In an effort to connect with parents as well as preschoolers, Nickelodeon will incorporate several new on-air elements within its Nick Jr. morning programming block to aid adults in their efforts to interact and play with kids.
Beginning Sept. 24, the block — replete with the new tagline, "Nick Jr. Is Where I Play to Learn" — will include interstitial programming aimed at parents and icons within each Nick Jr. show meant to alert parents of the show's educational content, Nickelodeon executive vice president Cyma Zarghami said.
The new tagline also allows Nick Jr. to better define its brand and message in an increasingly crowded kid-targeted marketplace.
The service decided to redesign its seven-year-old Nick Jr. franchise to accommodate the significant number of parents who watch such shows as Blue's Clues
and Dora the Explorer. Zarghami said nearly one-third of Nick Jr. viewers are adults — and that's not including those who may not be in front of the television but are listening to the shows.
"One of the things we know is that parents are making the viewing choices for preschoolers," Zarghami said. "We wanted to reinforce to parents that we do have a curriculum for teaching kids that involves playing as a learning tool, and the changes illustrate that for the parents."
An on-air icon at the top of each show will inform parents about a program's educational content, from problem solving to social skills, Zarghami said.
In between shows, the network will run parent-targeted interstitial programming, in which parents talk to each other about how they interact with their children to build social and communicative skills.
Along with the added programming, Nick Jr. will undergo an on-screen facelift to better illustrate the "play-and-learn" message to parents, Zarghami said. The Nick Jr. on-air look will feature brighter colors and more clearly displayed letters that adults can easily read.

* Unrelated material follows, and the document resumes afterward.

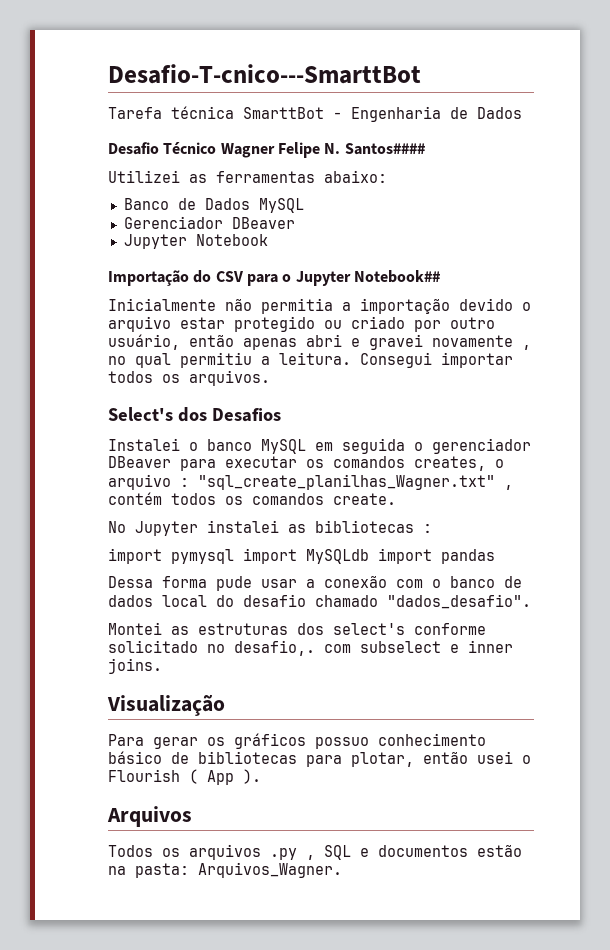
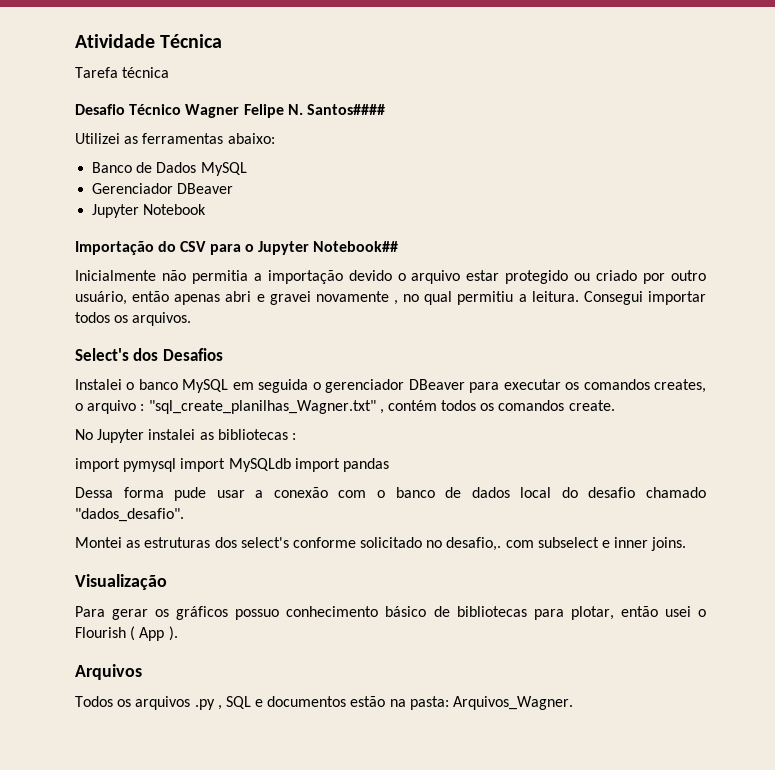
[108,64,421,84] Desafio-T-cnico---SmarttBot -> [75,34,223,48] Atividade Técnica
[243,106,522,122] SmarttBot - Engenharia de Dados -> (170, 72) none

Despite the changes, Zarghami said Nick Jr. would not abandon its mandate to educate and entertain preschoolers with quality, informative programming. The programming lineup will remain the same and will feature some of the network's more popular shows such as Blue's Clues, Franklin
and Little Bear.
"All of the changes are more tactical than strategic," Zarghami said.
The redesign will also appear during Nick Jr.'s Saturday morning slot on CBS, also owned by Nick parent Viacom Inc., as well as through other distribution outlets such as the Internet. The Nickjr.com Web site was relaunched last June, employing the new on-air look, and will offer message boards for parents to discuss ways they participate with their kids.
Nick Jr. magazine, which reaches 3 million readers per issue, will feature a multi-part series that tracks parents' attitudes and actions about play with their kids. It will also survey parents' attitude toward play and parent-child interaction.
Zarghami wouldn't say how much money the network spent on the redesign.